Can't bootstrap discourse_docker on DigitalOcean/Arch Linux


(Martin Törnqvist) #1

I am trying to setup discourse_docker so I can migrate my old, non-docker installation. The server is on DigitalOcean and runs Arch Linux x64, kernel 3.8.4-1. I’m following this guide and can’t get past the step Bootstrap Discourse.

I have installed docker and lxc (standard packages). Not sure about aufs support since I can’t update the kernel normally on a droplet, and DigitalOcean’s instructions are only for apt-based systems…

As the discourse user, I clone discourse_docker to /var/discourse, edit containers/app.yml, then run ./launcher bootstrap app, where rake fails:

...
I, [2014-09-27T15:44:09.852087 #39]  INFO -- : > cd /var/www/discourse && su discourse -c 'bundle exec rake db:migrate'
rake aborted!
NameError: uninitialized constant Onebox
/var/www/discourse/plugins/lazyYT/plugin.rb:14:in `activate!'
...

If I try this as root, it gets a bit further, then fails with a different error:

...
I, [2014-09-27T16:34:02.876802 #38]  INFO -- : > cd /var/www/discourse && su discourse -c 'bundle exec rake assets:precompile'
...
I, [2014-09-27T16:36:44.987772 #5653]  INFO -- : Writing /var/www/discourse/public/assets/preload_store-48dc8094f8aedcfa1c243aae5eff1400.js
                                         I, [2014-09-27T16:37:42.763873 #5653]  INFO -- : Writing /var/www/discourse/public/assets/vendor-b4a7d12c6e9c7418690f53abd46456a1.js
/var/www/discourse/vendor/bundle/ruby/2.0.0/gems/sass-3.2.16/lib/sass/script/number.rb:53: [BUG] Segmentation fault
ruby 2.0.0p576 (2014-09-19 revision 47628) [x86_64-linux]
...
-- C level backtrace information -------------------------------------------
   Segmentation fault
I, [2014-09-27T16:37:45.658779 #38]  INFO -- : 2014-09-27T16:34:07Z 5653 TID-osqtuq1zg INFO: Sidekiq client with redis options {:url=>"redis://localhost:6379/0", :namespace=>"sidekiq"}
Purging temp files
...

There’s 8 GB of free space and a few hundred MB of free memory. I have tried rebooting the droplet a few times.
What’s going on here? I don’t know if it’s obvious but I don’t know Ruby, Rails or these ecosystems…


(Jeff Atwood) #2

Probably some incompatibility between Arch and Docker. Look up guides on getting Docker installed on Arch.


(Martin Törnqvist) #3

I did check both the ArchWiki and Docker’s documentation for Arch Linux, there’s nothing special there except what I already did so it seems like it’s expected to work.

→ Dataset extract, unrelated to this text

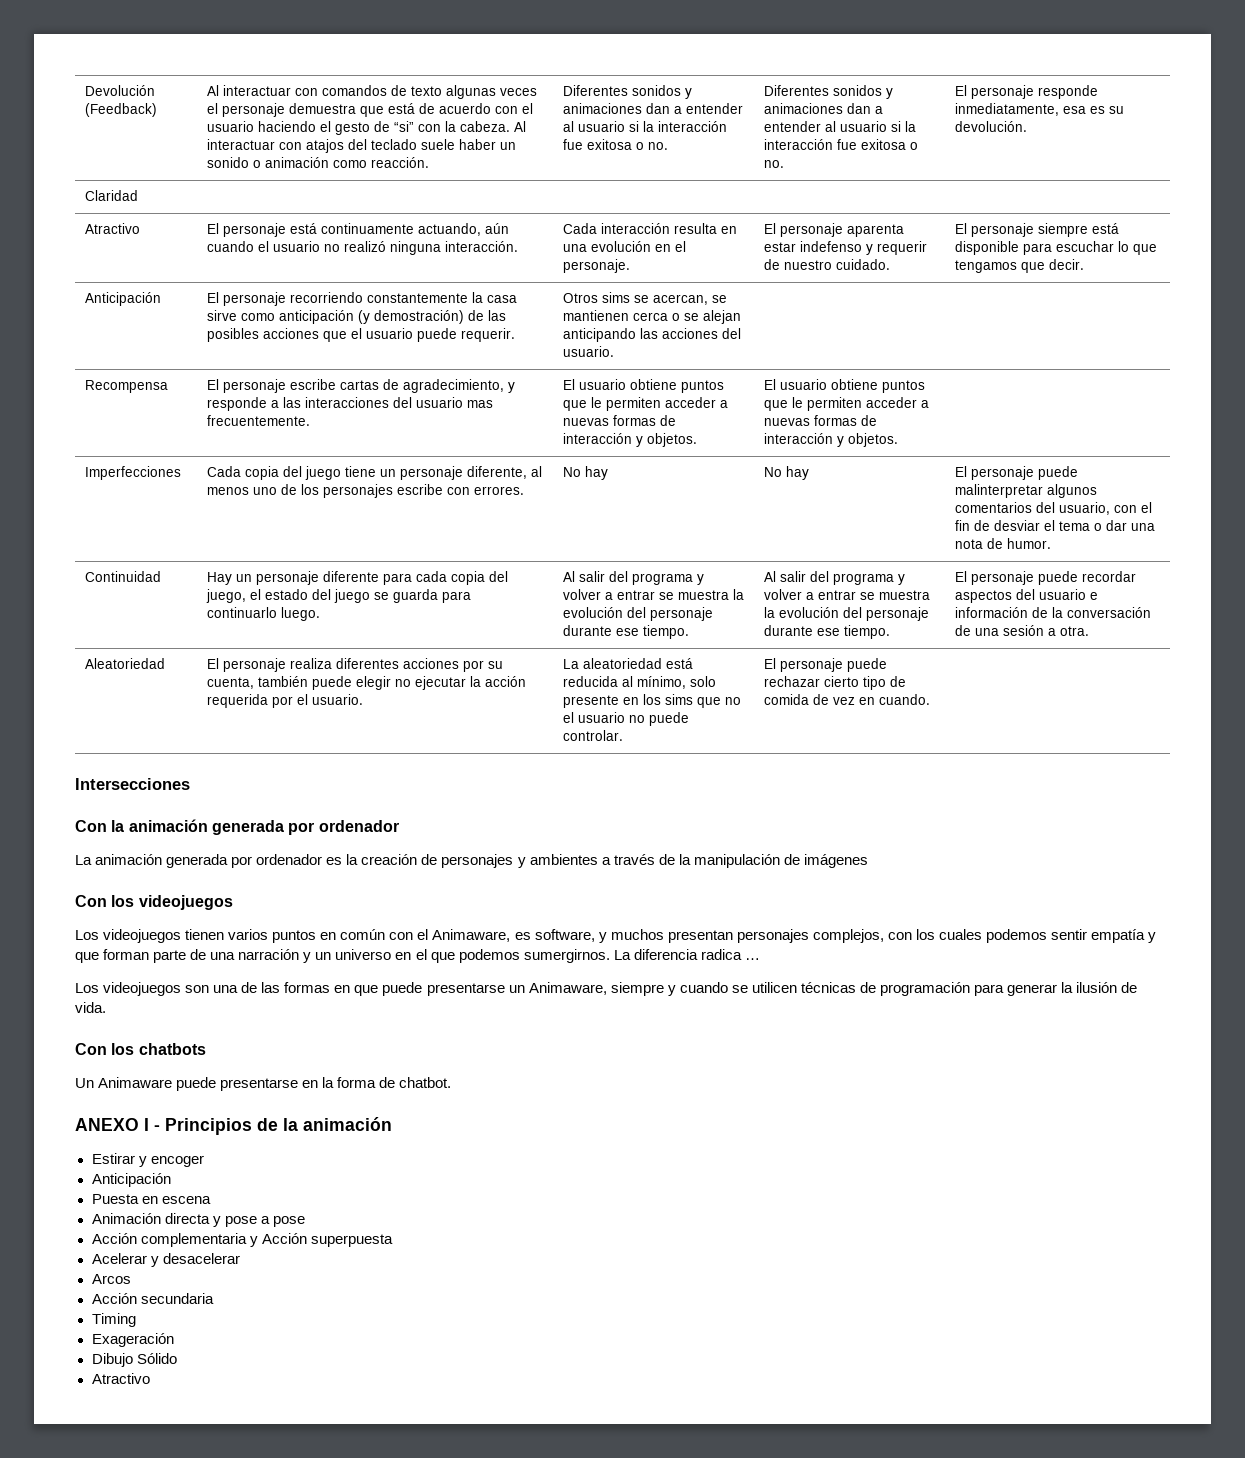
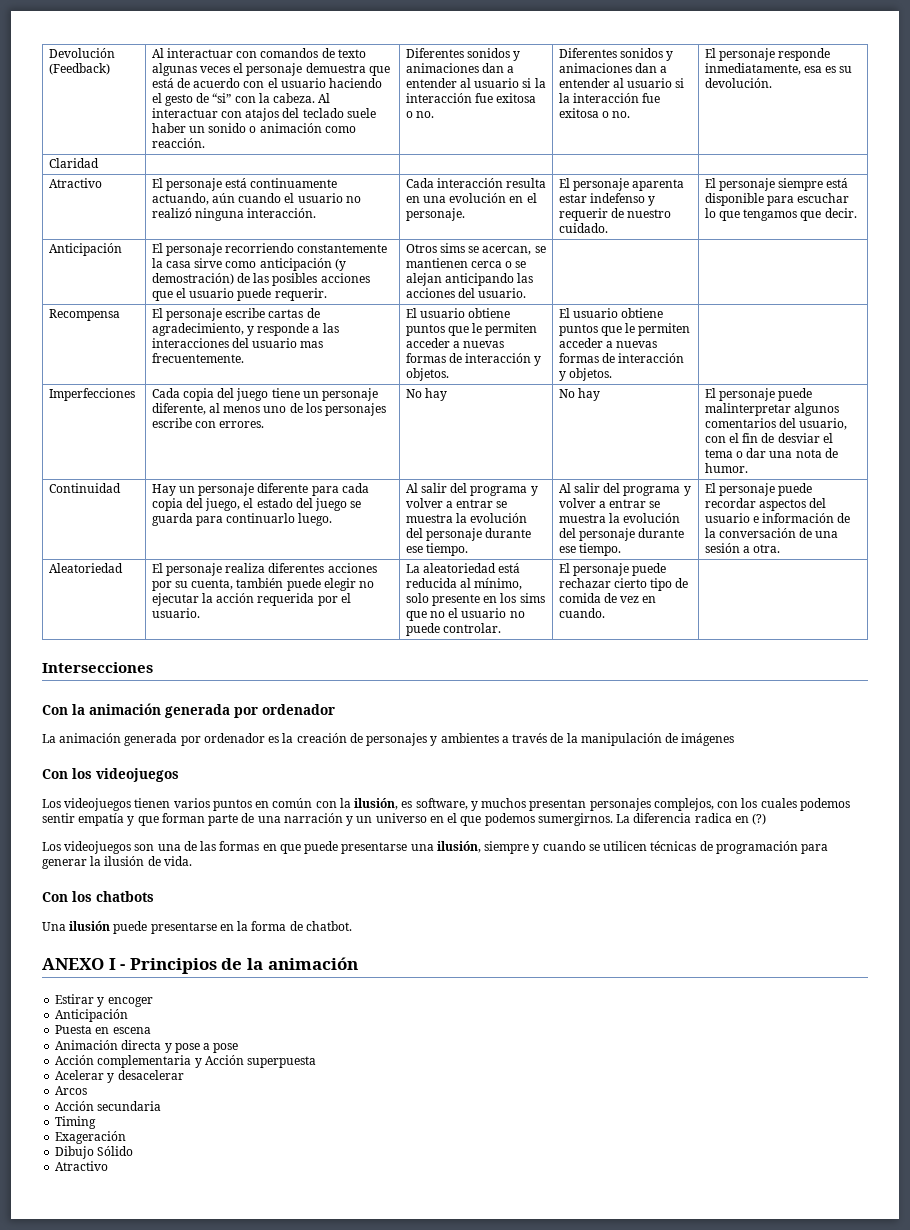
[417,929,511,942] el Animaware, -> [339,798,399,810] la ilusión,
[744,958,760,960] … -> [734,813,767,825] en (?)
[508,982,607,995] un Animaware, -> [410,841,481,853] una ilusión,
[75,1077,173,1088] Un Animaware -> [42,921,111,931] Una ilusión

I tried again and got new errors again, this time from redis which crashed for unknown reasons when trying to write. Found some related information here but still didn’t get it to work yet. Redis prints some stacktrace several times, when I try ./launcher start app it says the database is corrupted. Giving up docker for now!


(Sam Saffron) #4

What does docker info return?


(Martin Törnqvist) #5

Before running launcher bootstrap app, having reset docker by stopping the daemon and deleting /var/lib/docker/, then starting it again:

Containers: 0
Images: 2
Storage Driver: devicemapper
 Pool Name: docker-254:0-439805-pool
 Pool Blocksize: 64 Kb
 Data file: /var/lib/docker/devicemapper/devicemapper/data
 Metadata file: /var/lib/docker/devicemapper/devicemapper/metadata
 Data Space Used: 1267.4 Mb
 Data Space Total: 102400.0 Mb
 Metadata Space Used: 1.2 Mb
 Metadata Space Total: 2048.0 Mb
Execution Driver: native-0.2
Kernel Version: 3.8.4-1-ARCH
Operating System: Arch Linux
WARNING: No swap limit support

After the latter of the errors mentioned above - sass-3.2.16/lib/sass/script/number.rb:53: [BUG] Segmentation fault:

Containers: 1
Images: 6
Storage Driver: devicemapper
 Pool Name: docker-254:0-439805-pool
 Pool Blocksize: 64 Kb
 Data file: /var/lib/docker/devicemapper/devicemapper/data
 Metadata file: /var/lib/docker/devicemapper/devicemapper/metadata
 Data Space Used: 451.5 Mb
 Data Space Total: 102400.0 Mb
 Metadata Space Used: 1.6 Mb
 Metadata Space Total: 2048.0 Mb
Execution Driver: native-0.2
Kernel Version: 3.8.4-1-ARCH
Operating System: Arch Linux
WARNING: No swap limit support

(Sam Saffron) #6

Device mapper is dodge, we warn against it

Try btrfs (see my notes here) if you can not get aufs going


(Martin Törnqvist) #7

I guess you mean this? Those are very useful notes, thanks! Wish I’d seen this earlier.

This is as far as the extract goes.